:: Problem statement ::
From the entries that follow, copy every line with the word "span".

:: Provided entries ::
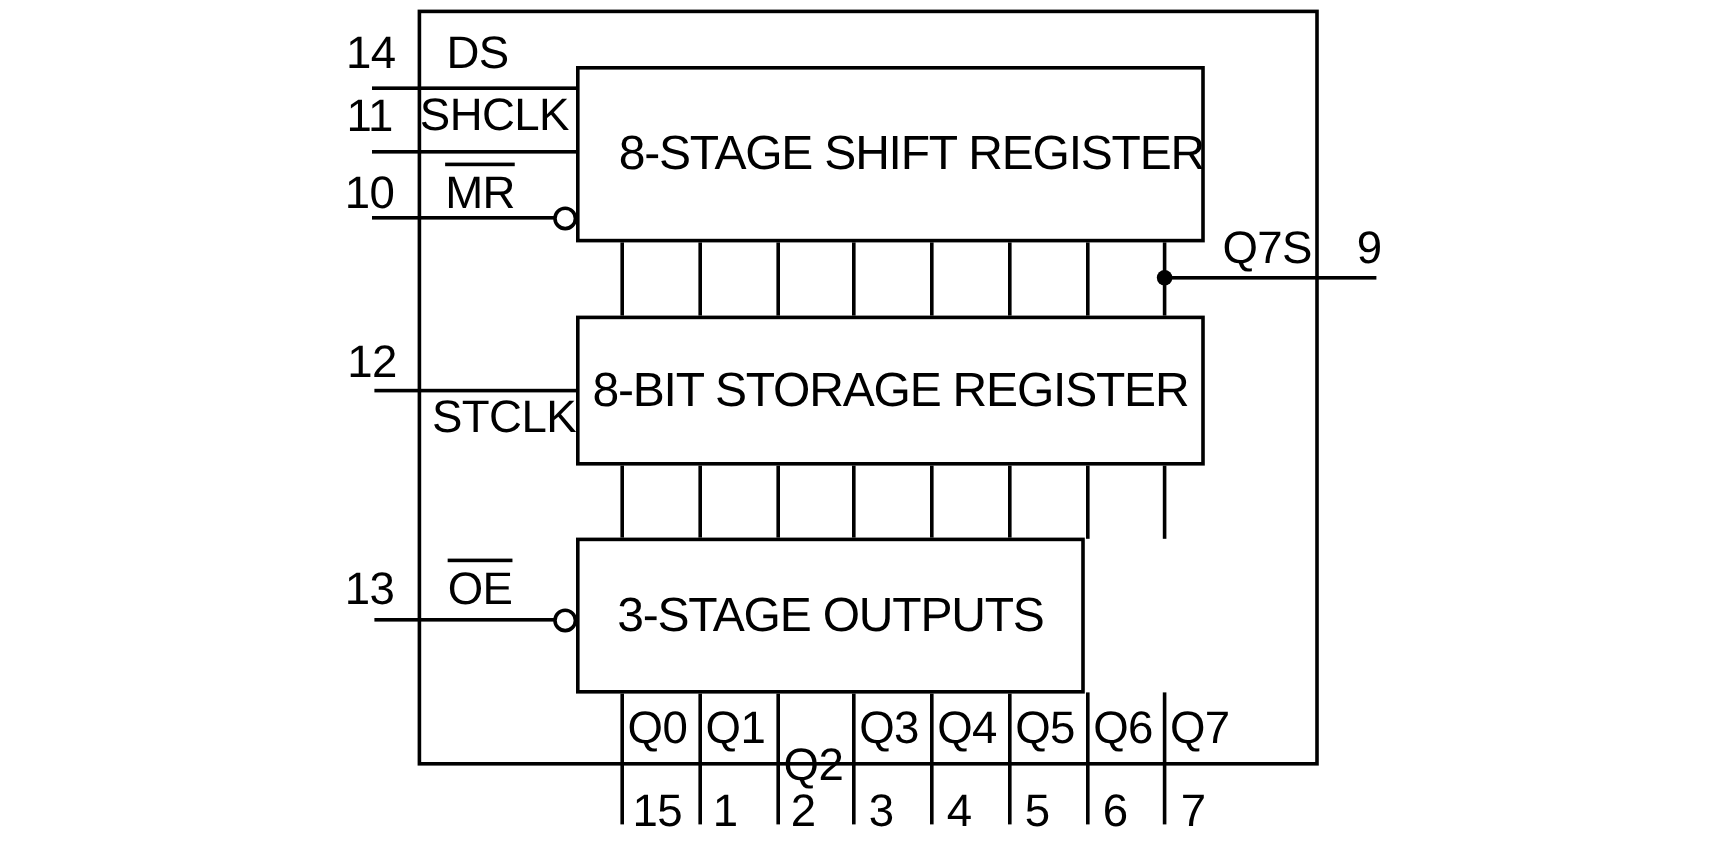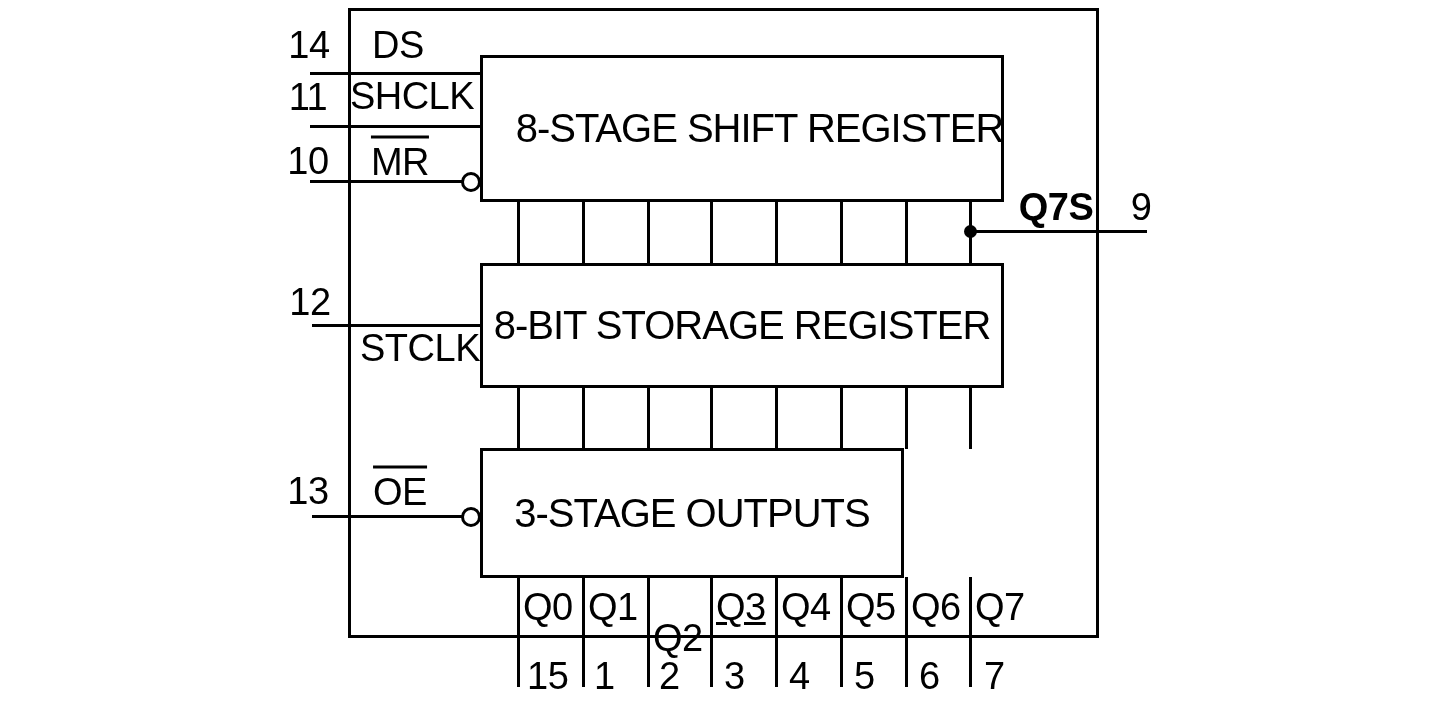--- a/index.html
+++ b/index.html
@@ -86,27 +86,27 @@
   <div class="lbl" style="left:398px;top:45px;">DS</div>
   <div class="lbl" style="left:412px;top:96px;">SHCLK</div>
   <div class="lbl" style="left:400px;top:158px;">
     <span class="ovl">MR</span>
   </div>
   <div class="lbl" style="left:420px;top:301px;margin-top:47px;">STCLK</div>
   <div class="lbl" style="left:400px;top:488px;">
     <span class="ovl">OE</span>
   </div>
 
-  <div class="lbl" style="left:1056px;top:207px;font-weight:bold;">Q7S</div>
+  <div class="lbl" style="left:1056px;top:207px;">Q7S</div>
   <div class="lbl" style="left:1141px;top:207px;">9</div>
 
   <div class="lbl-left" style="left:523px;top:607px;">Q0</div>
   <div class="lbl-left" style="left:588px;top:607px;">Q1</div>
   <div class="lbl-left" style="left:653px;top:607px;margin-top:31px;">Q2</div>
-  <div class="lbl-left" style="left:716px;top:607px;text-decoration:underline;">Q3</div>
+  <div class="lbl-left" style="left:716px;top:607px;">Q3</div>
   <div class="lbl-left" style="left:781px;top:607px;">Q4</div>
   <div class="lbl-left" style="left:846px;top:607px;">Q5</div>
   <div class="lbl-left" style="left:911px;top:607px;">Q6</div>
   <div class="lbl-left" style="left:975px;top:607px;">Q7</div>
 
   <div class="lbl-left" style="left:527px;top:676px;">15</div>
   <div class="lbl-left" style="left:594px;top:676px;">1</div>
   <div class="lbl-left" style="left:659px;top:676px;">2</div>
   <div class="lbl-left" style="left:724px;top:676px;">3</div>
   <div class="lbl-left" style="left:789px;top:676px;">4</div>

:: Solved problem ::
     <span class="ovl">MR</span>
     <span class="ovl">OE</span>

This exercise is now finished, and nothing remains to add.